» About this exercise
Determine how many lines in the material hold the string "Rangoon", then reply with that number only.

» Provided information
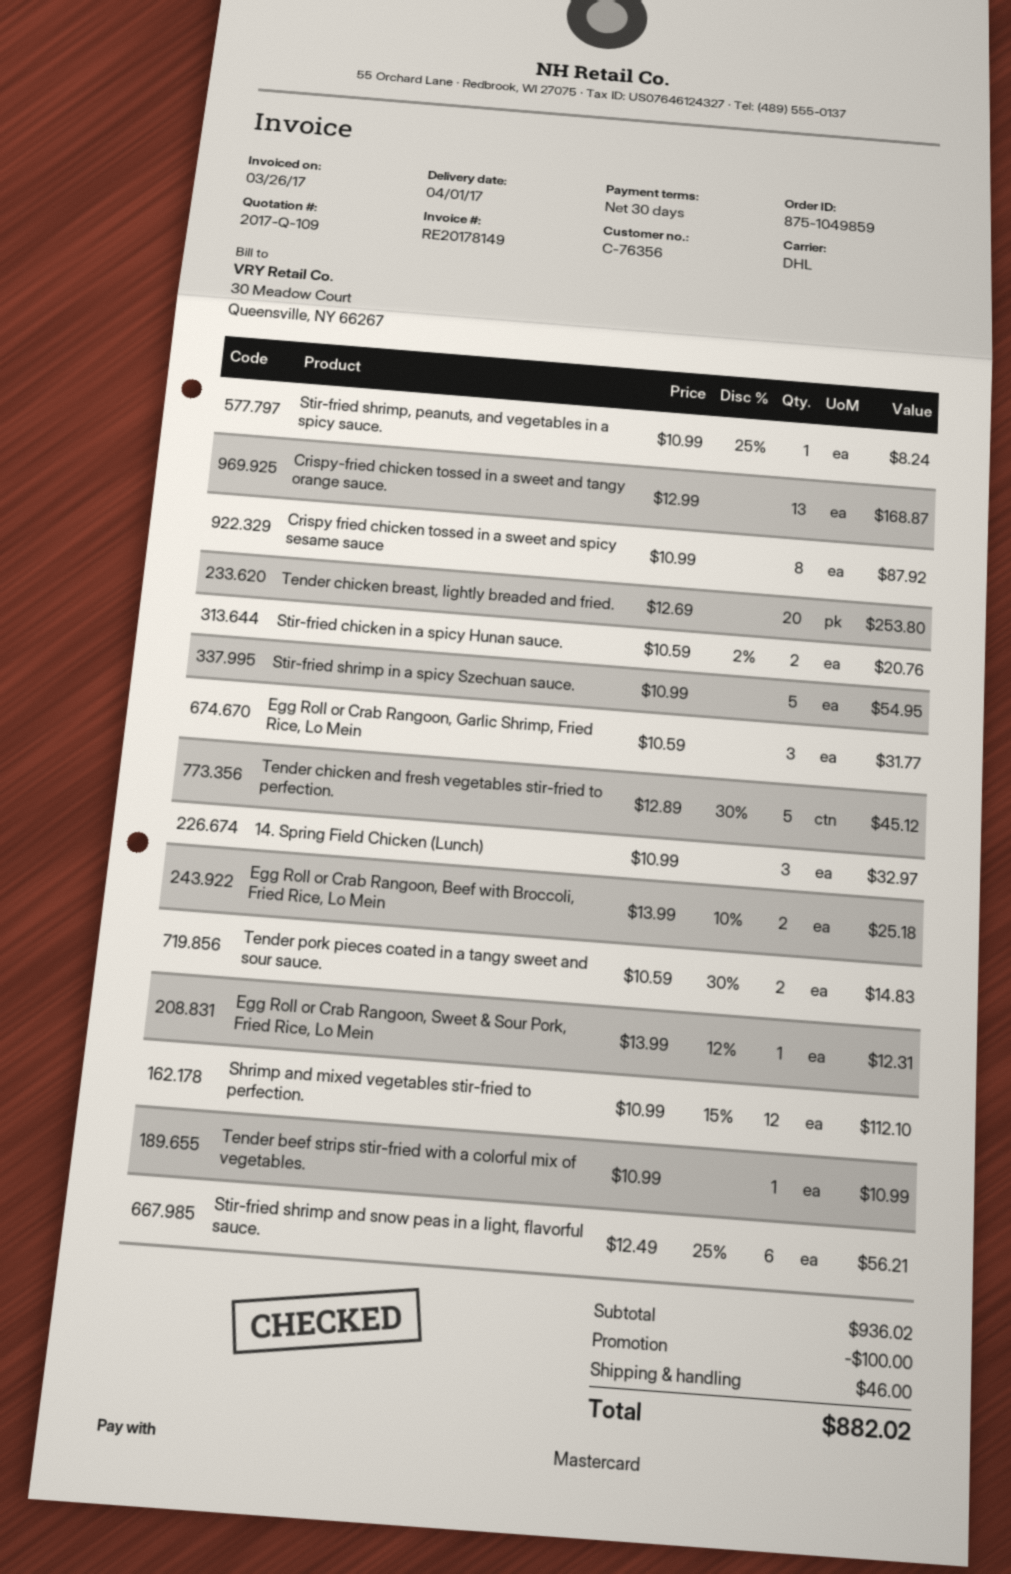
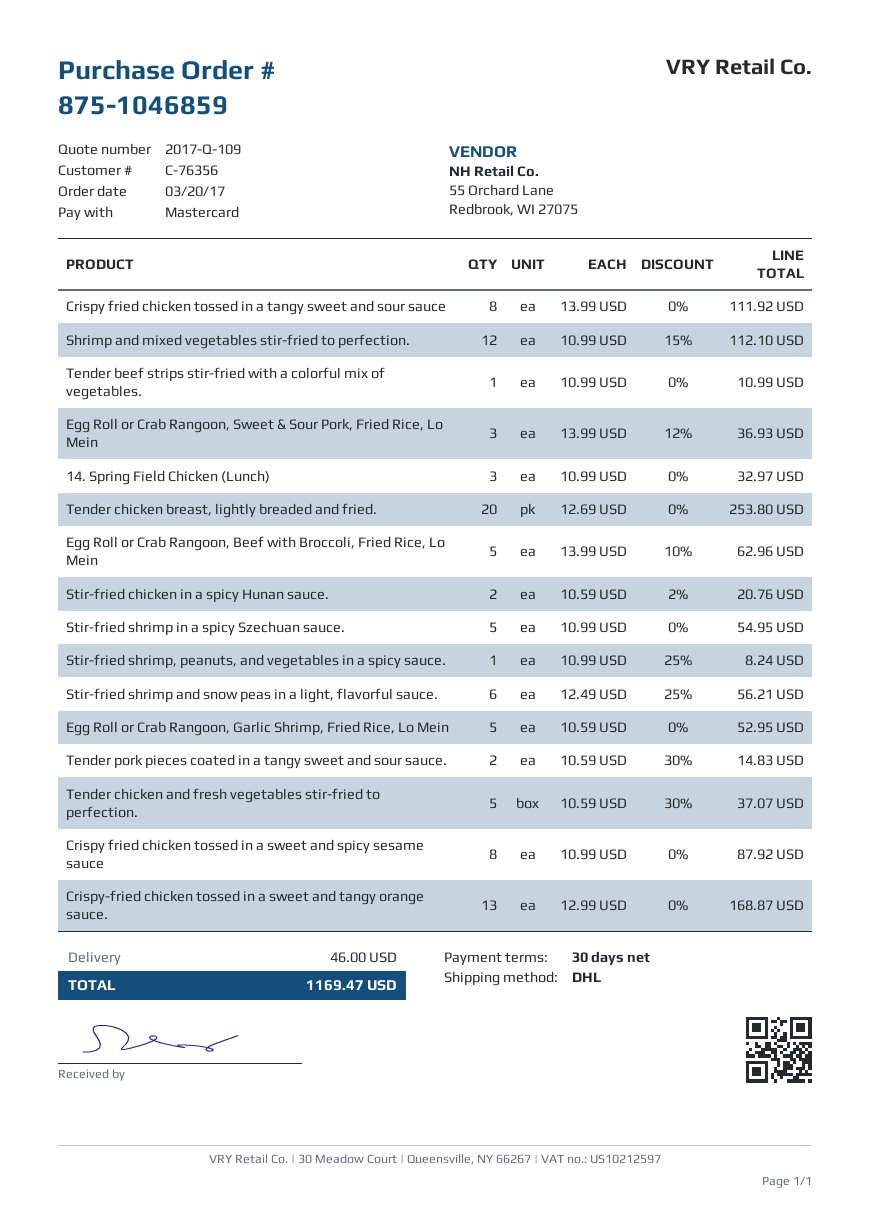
order number: 875-1049859 -> 875-1046859
Egg Roll or Crab Rangoon, Garlic Shrimp, Fried Rice, Lo Mein: 3 x 10.59 = 31.77 -> 5 x 10.59 = 52.95
Tender chicken and fresh vegetables stir-fried to perfection.: 5 x 12.89 - 30% = 45.12 -> 5 x 10.59 - 30% = 37.07
Egg Roll or Crab Rangoon, Beef with Broccoli, Fried Rice, Lo Mein: 2 x 13.99 - 10% = 25.18 -> 5 x 13.99 - 10% = 62.96
Egg Roll or Crab Rangoon, Sweet & Sour Pork, Fried Rice, Lo Mein: 1 x 13.99 - 12% = 12.31 -> 3 x 13.99 - 12% = 36.93
Crispy fried chicken tossed in a tangy sweet and sour sauce: none -> 8 x 13.99 = 111.92
discount: 100.00 -> none
total: 882.02 -> 1169.47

» Task answer
3